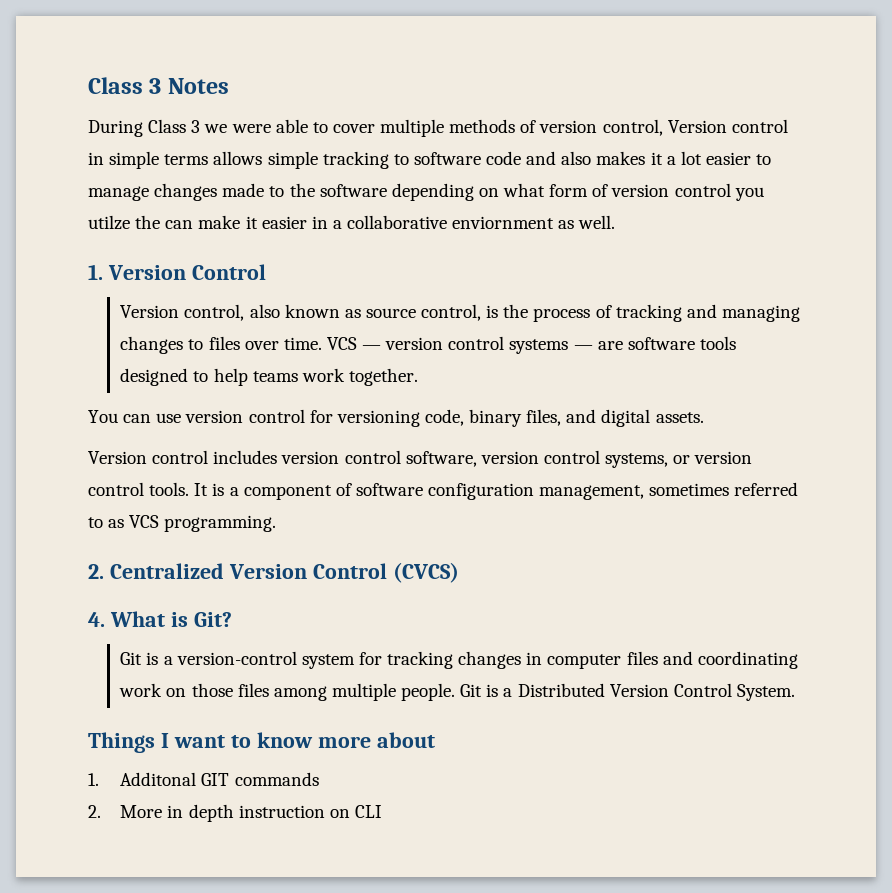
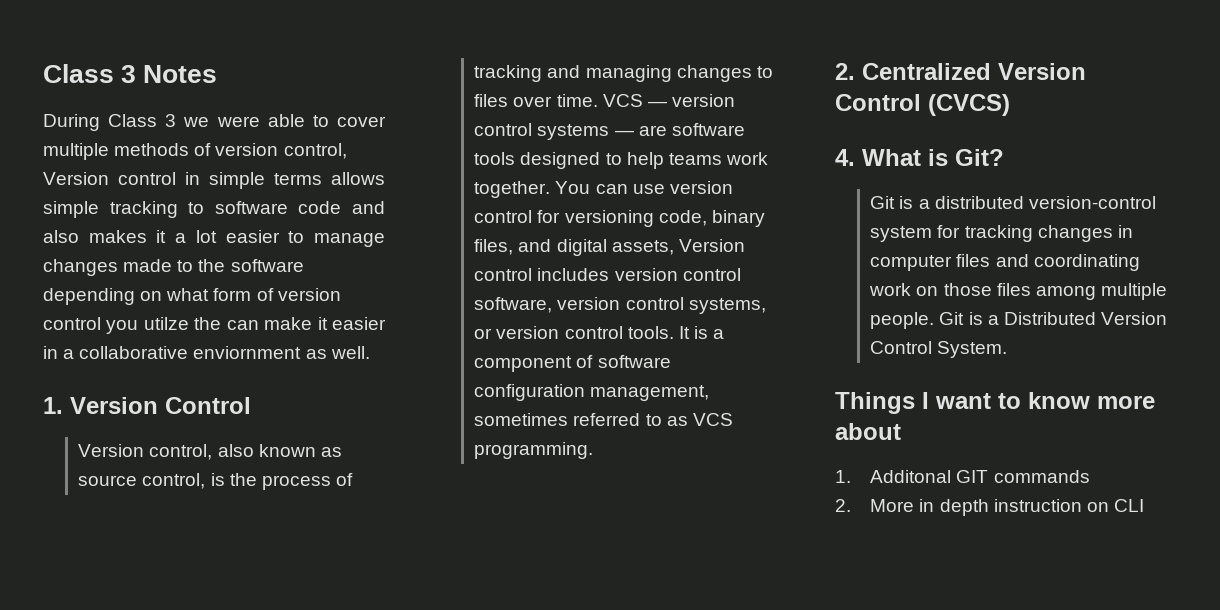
- VCS — version control systems — are software tools designed to help teams work together.
- You can use version control for versioning code, binary files, and digital assets.
- Version control includes version control software, version control systems, or version control tools.
+ VCS — version control systems — are software tools designed to help teams work together. You can use version control for versioning code, binary files, and digital assets, Version control includes version control software, version control systems, or version control tools.
- Git is a version-control system for tracking changes in computer files and coordinating work on those files among multiple people.
+ Git is a distributed version-control system for tracking changes in computer files and coordinating work on those files among multiple people.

▶ **Instructions to follow**: Word for word, reproduce the material above and omit each image.

▶ **Your solution**:
- VCS — version control systems — are software tools designed to help teams work together.
- You can use version control for versioning code, binary files, and digital assets.
- Version control includes version control software, version control systems, or version control tools.
+ VCS — version control systems — are software tools designed to help teams work together. You can use version control for versioning code, binary files, and digital assets, Version control includes version control software, version control systems, or version control tools.
- Git is a version-control system for tracking changes in computer files and coordinating work on those files among multiple people.
+ Git is a distributed version-control system for tracking changes in computer files and coordinating work on those files among multiple people.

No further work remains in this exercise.